Task brief
Your response should contain every line from the data below that holds the string "font".

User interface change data
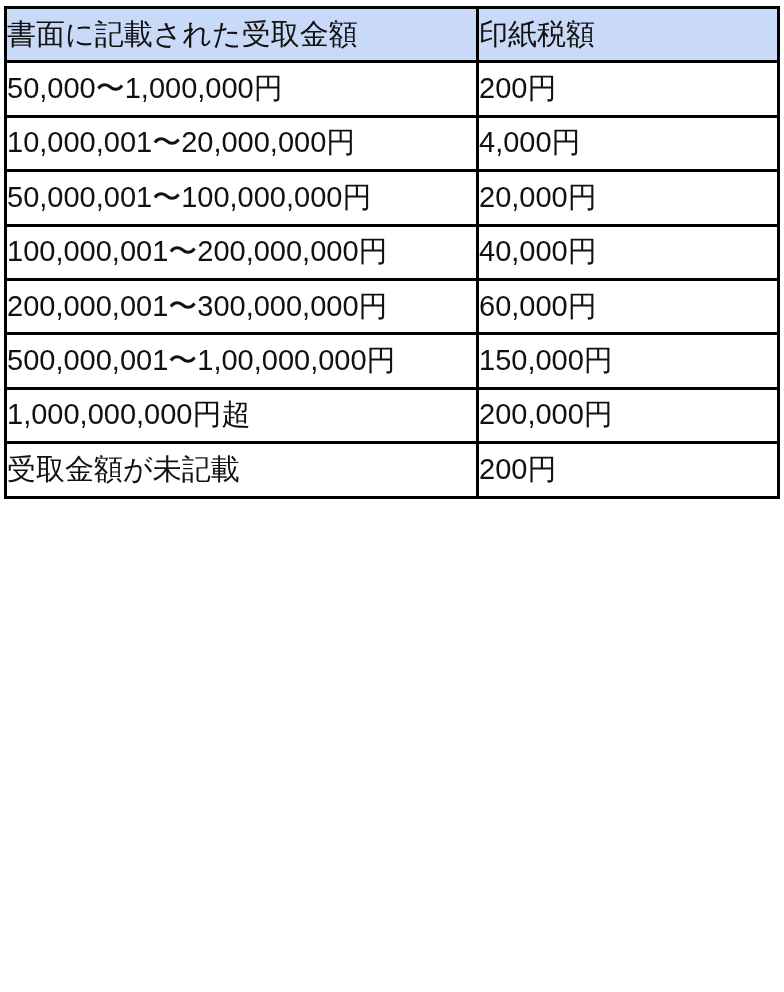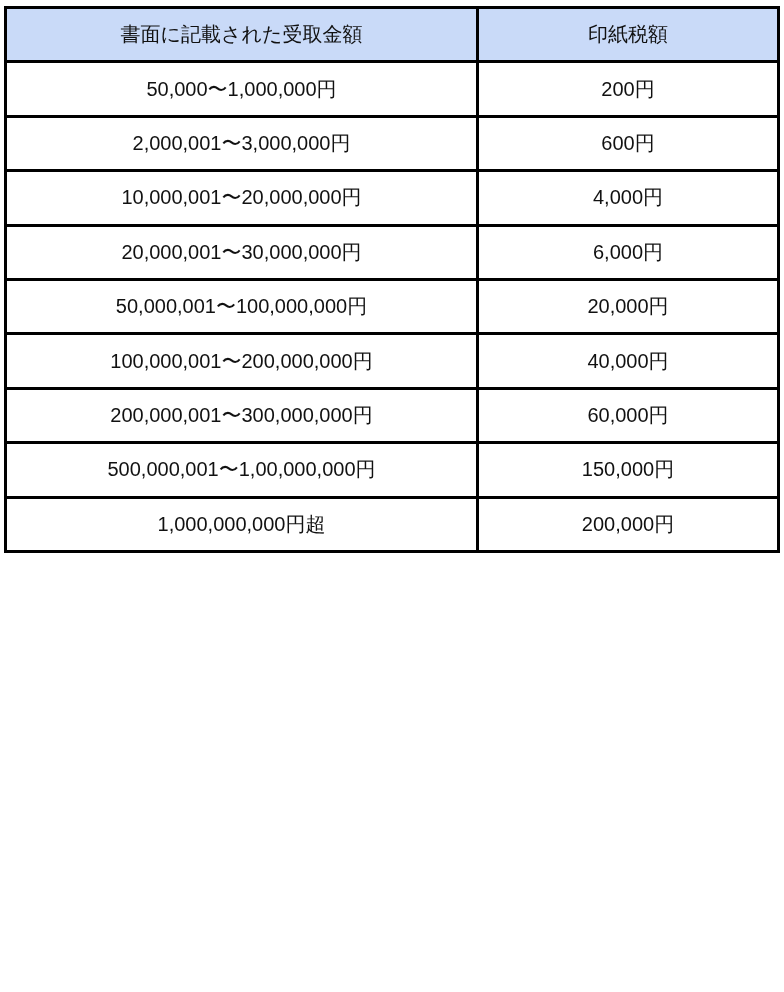--- a/index.html
+++ b/index.html
@@ -26,9 +26,9 @@
       border: 3px solid #000000;
       height: 51.4px;
       padding: 0;
-      text-align: center;
+      text-align: left;
       vertical-align: middle;
-      font-size: 20px;
+      font-size: 29px;
       font-weight: normal;
       color: #111111;
       white-space: nowrap;

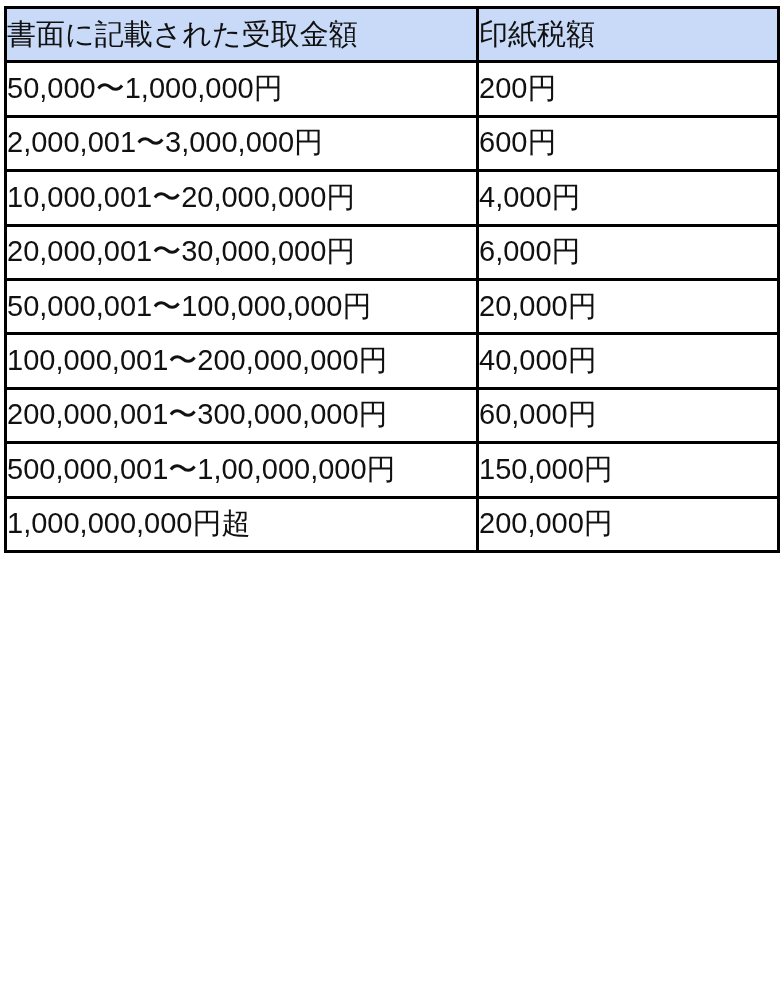--- a/index.html
+++ b/index.html
@@ -59,10 +59,6 @@
       <td>200円</td>
     </tr>
     <tr>
-      <td>2,000,001〜3,000,000円</td>
-      <td>600円</td>
-    </tr>
-    <tr>
       <td>10,000,001〜20,000,000円</td>
       <td>4,000円</td>
     </tr>

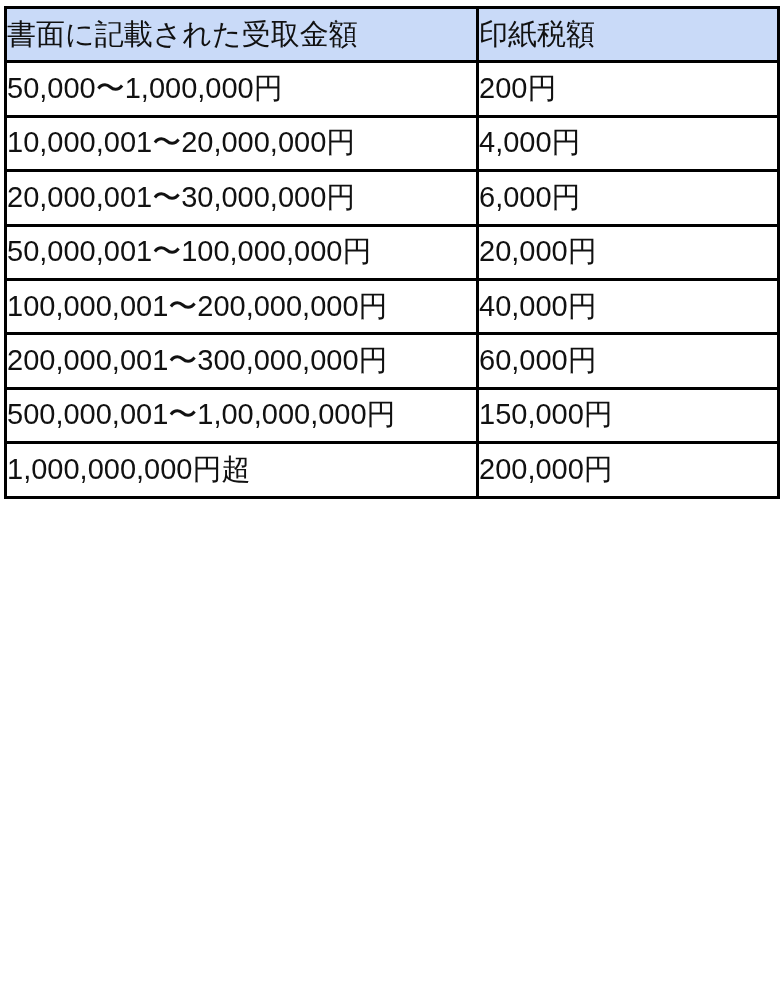--- a/index.html
+++ b/index.html
@@ -63,10 +63,6 @@
       <td>4,000円</td>
     </tr>
     <tr>
-      <td>20,000,001〜30,000,000円</td>
-      <td>6,000円</td>
-    </tr>
-    <tr>
       <td>50,000,001〜100,000,000円</td>
       <td>20,000円</td>
     </tr>

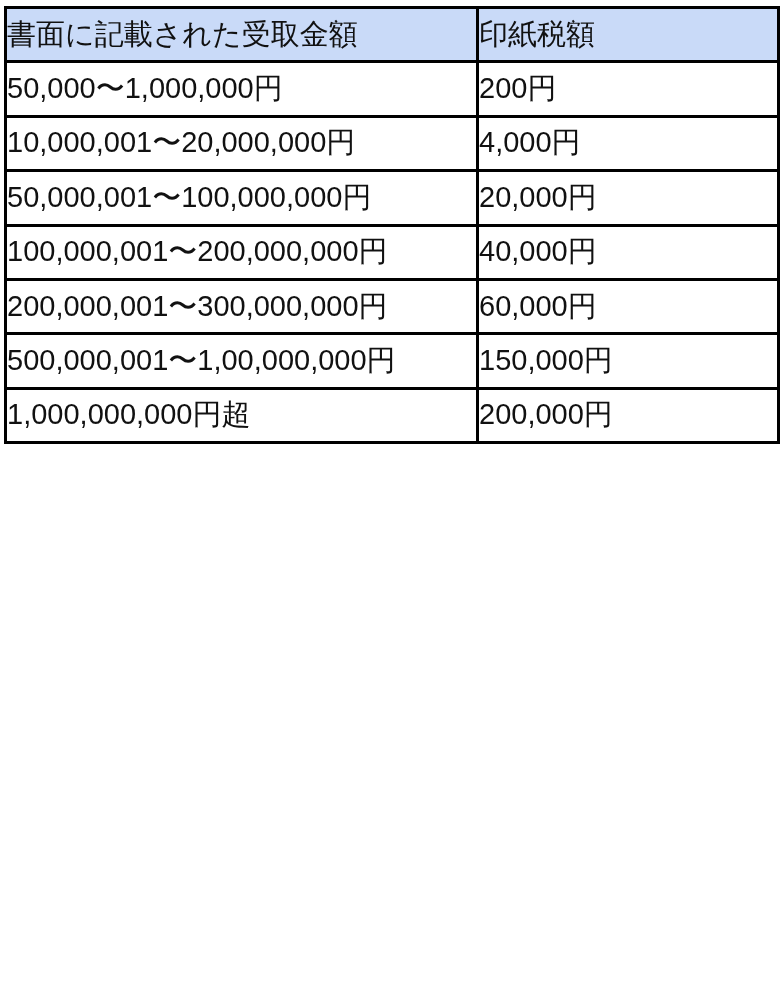--- a/index.html
+++ b/index.html
@@ -82,6 +82,10 @@
       <td>1,000,000,000円超</td>
       <td>200,000円</td>
     </tr>
+    <tr>
+      <td>受取金額が未記載</td>
+      <td>200円</td>
+    </tr>
   </tbody>
 </table>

Result
-      font-size: 20px;
+      font-size: 29px;
       font-weight: normal;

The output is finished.